Forty-eight hours after levosimendan administration, Doppler echocardiography showed improvement of TAPSE in all patients except one.
In patients with a tricuspid valve prosthesis, both TAPSE and right ventricular ejection fraction improved.
Regarding the use of vasopressor and inotropic agents, 3 patients required low-dose norepinephrine, which was stopped in 2 of them after extubation (within 12 h after surgery). Another 3 patients required inotropic support with dobutamine or epinephrine during the first day after surgery (which was withdrawn before they underwent Doppler echocardiography); in 1 of these patients, treatment was continued during the second day after surgery. During the first 48 h, in 8 patients creatinine levels and urine output remained within normal values under furosemide at a mean dose of 30 mg/day; 1 of the patients developed kidney failure and needed renal replacement therapy.

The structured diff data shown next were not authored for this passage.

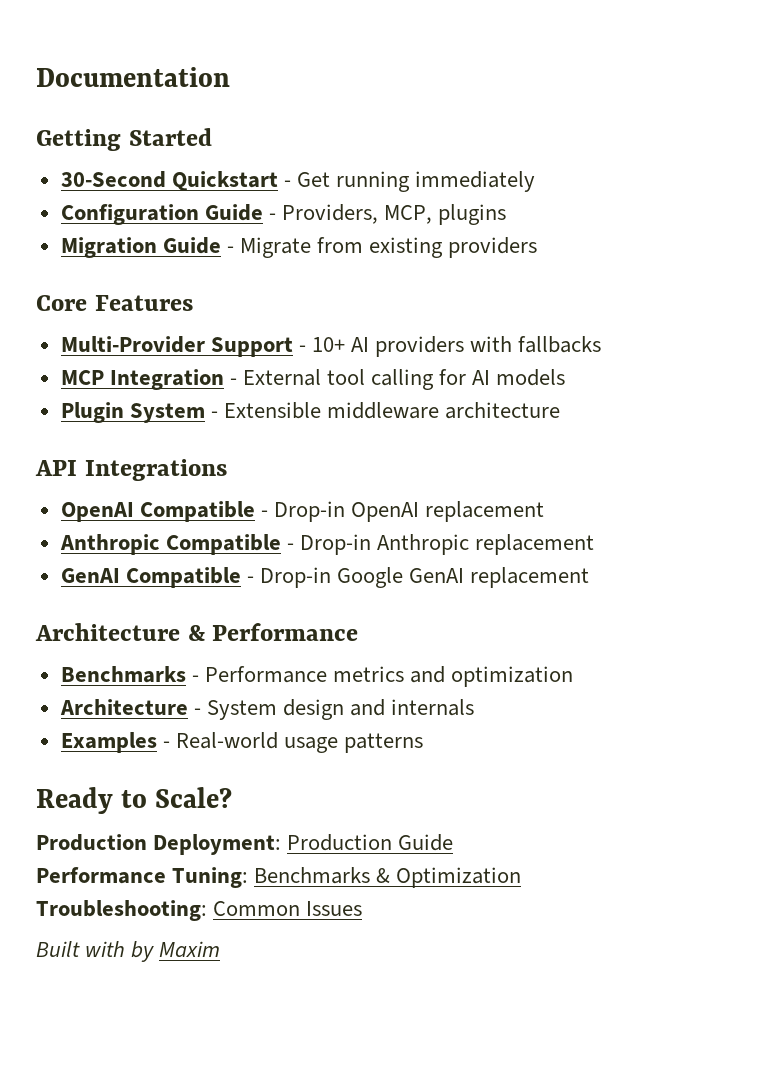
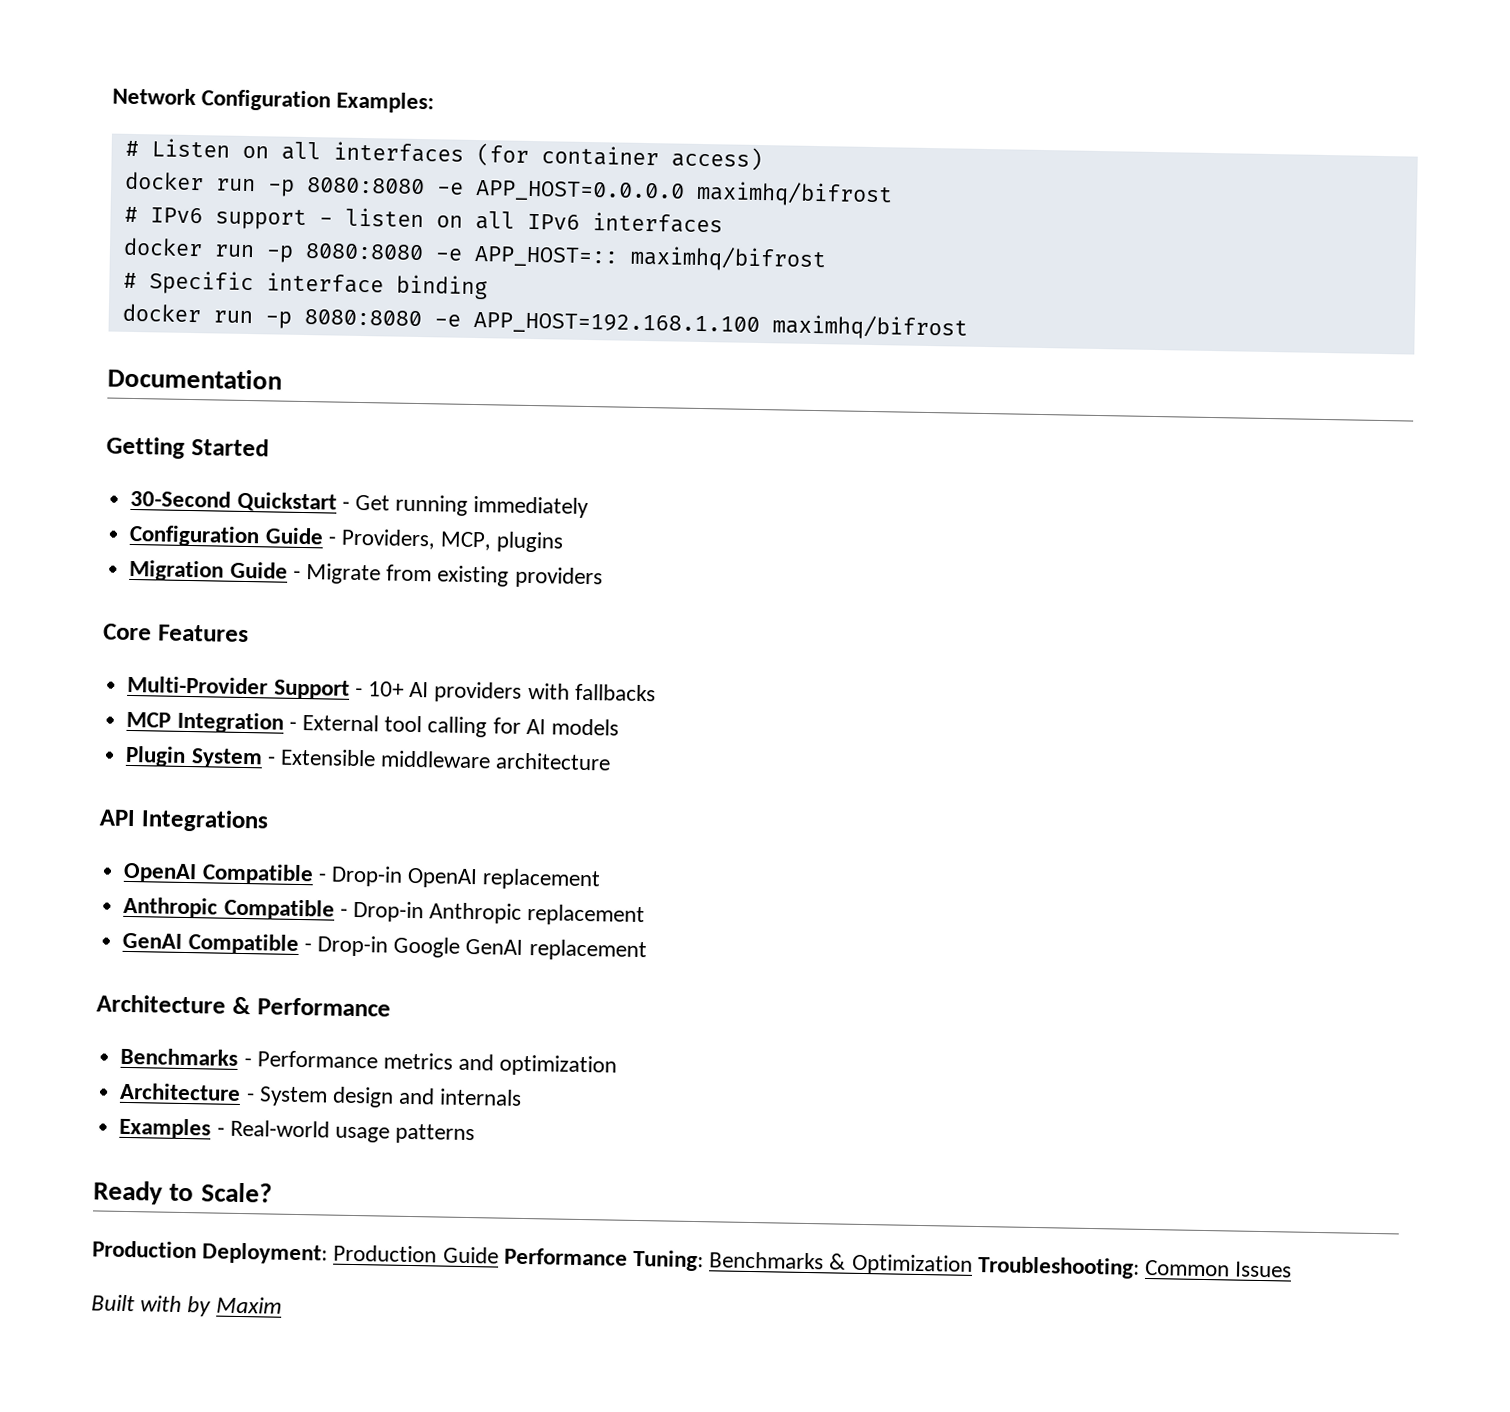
+ Network Configuration Examples:
+ # Listen on all interfaces (for container access)
+ docker run -p 8080:8080 -e APP_HOST=0.0.0.0 maximhq/bifrost
+ # IPv6 support - listen on all IPv6 interfaces
+ docker run -p 8080:8080 -e APP_HOST=:: maximhq/bifrost
+ # Specific interface binding
+ docker run -p 8080:8080 -e APP_HOST=192.168.1.100 maximhq/bifrost
- Production Deployment: Production Guide
- Performance Tuning: Benchmarks & Optimization
- Troubleshooting: Common Issues
+ Production Deployment: Production Guide Performance Tuning: Benchmarks & Optimization Troubleshooting: Common Issues

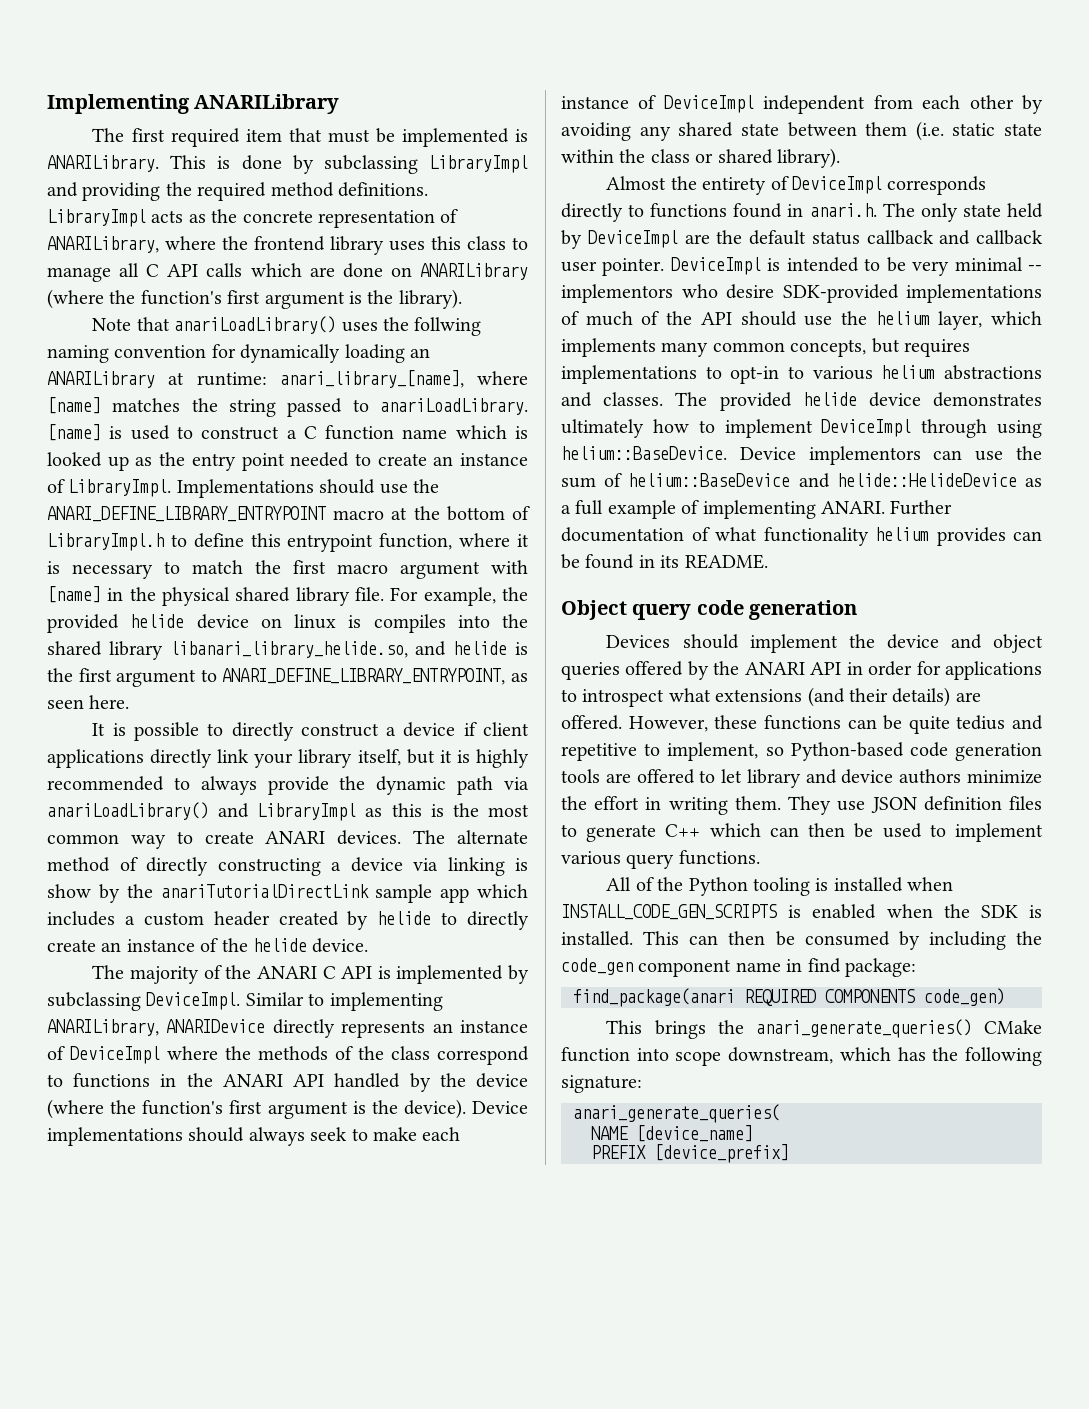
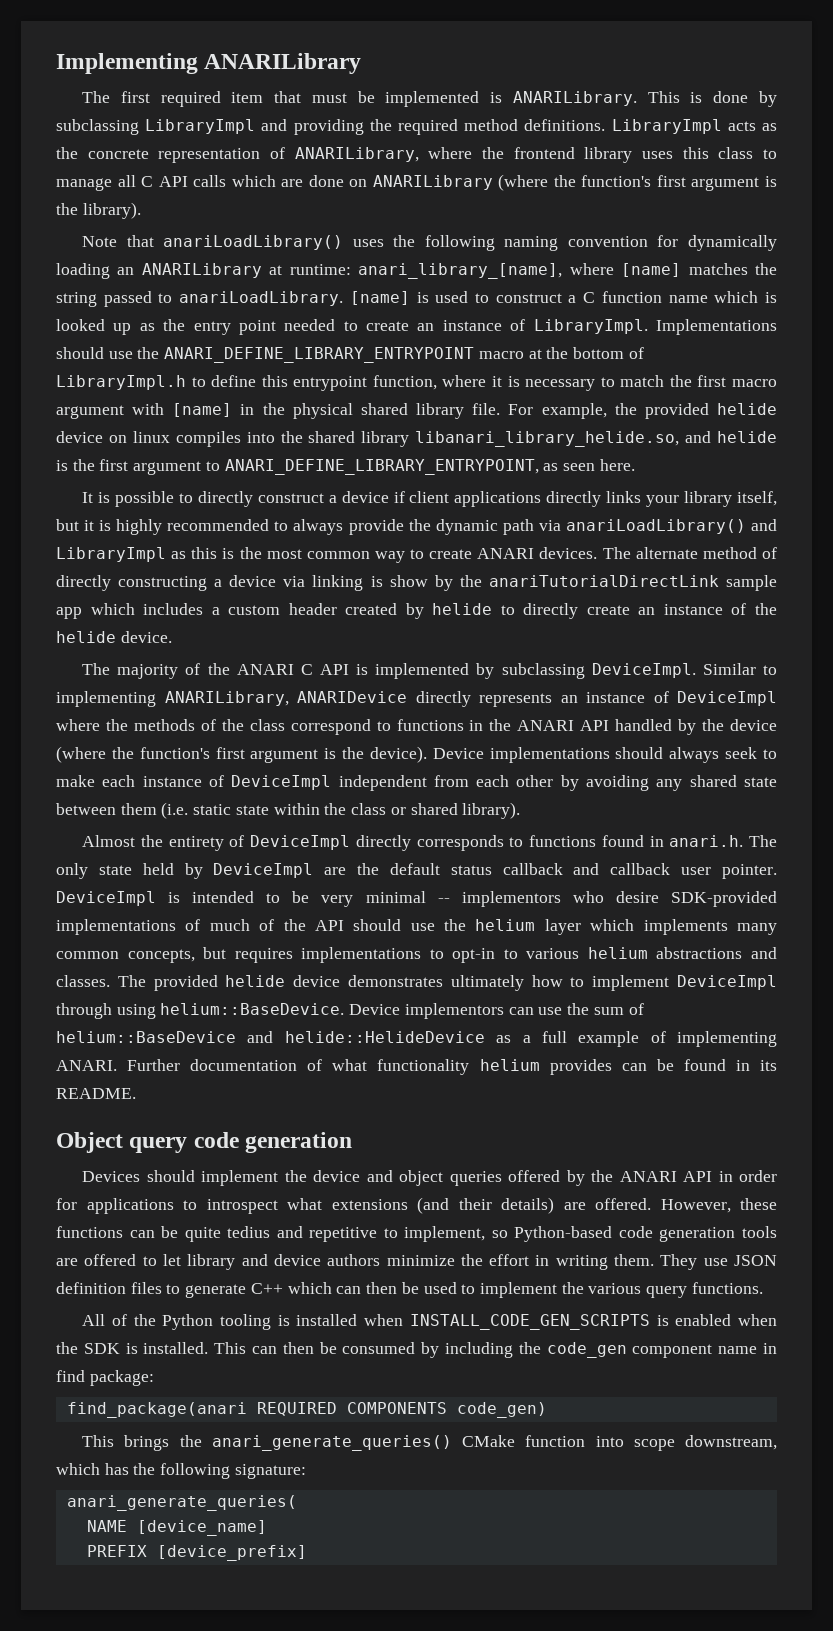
- Note that anariLoadLibrary() uses the follwing naming convention for dynamically loading an ANARILibrary at runtime: anari_library_[name], where [name] matches the string passed to anariLoadLibrary.
+ Note that anariLoadLibrary() uses the following naming convention for dynamically loading an ANARILibrary at runtime: anari_library_[name], where [name] matches the string passed to anariLoadLibrary.
- For example, the provided helide device on linux is compiles into the shared library libanari_library_helide.so, and helide is the first argument to ANARI_DEFINE_LIBRARY_ENTRYPOINT, as seen here.
+ For example, the provided helide device on linux compiles into the shared library libanari_library_helide.so, and helide is the first argument to ANARI_DEFINE_LIBRARY_ENTRYPOINT, as seen here.
- It is possible to directly construct a device if client applications directly link your library itself, but it is highly recommended to always provide the dynamic path via anariLoadLibrary() and LibraryImpl as this is the most common way to create ANARI devices.
+ It is possible to directly construct a device if client applications directly links your library itself, but it is highly recommended to always provide the dynamic path via anariLoadLibrary() and LibraryImpl as this is the most common way to create ANARI devices.
- Almost the entirety of DeviceImpl corresponds directly to functions found in anari.h. The only state held by DeviceImpl are the default status callback and callback user pointer.
+ Almost the entirety of DeviceImpl directly corresponds to functions found in anari.h. The only state held by DeviceImpl are the default status callback and callback user pointer.
- DeviceImpl is intended to be very minimal -- implementors who desire SDK-provided implementations of much of the API should use the helium layer, which implements many common concepts, but requires implementations to opt-in to various helium abstractions and classes.
+ DeviceImpl is intended to be very minimal -- implementors who desire SDK-provided implementations of much of the API should use the helium layer which implements many common concepts, but requires implementations to opt-in to various helium abstractions and classes.
- They use JSON definition files to generate C++ which can then be used to implement various query functions.
+ They use JSON definition files to generate C++ which can then be used to implement the various query functions.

We have reported the largest case series of patients who underwent levosimendan infusion to improve right ventricular function before heart valve replacement surgery.
In 8 of these nine patients, right ventricular contractility was impaired before surgery and improved after surgery with preserved renal function. Our patients belonged to a group commonly associated with longer stay in intensive care units and with greater mortality than other types of patients. Case series have no control group or other treatment group and consequently, given our results, further studies are warranted. Finally, as there were no complications associated with preoperative levosimendan infusion, we may assume that this technique is safe and could benefit patients with high perioperative risk, such as those with right ventricular dysfunction undergoing heart valve replacement surgery.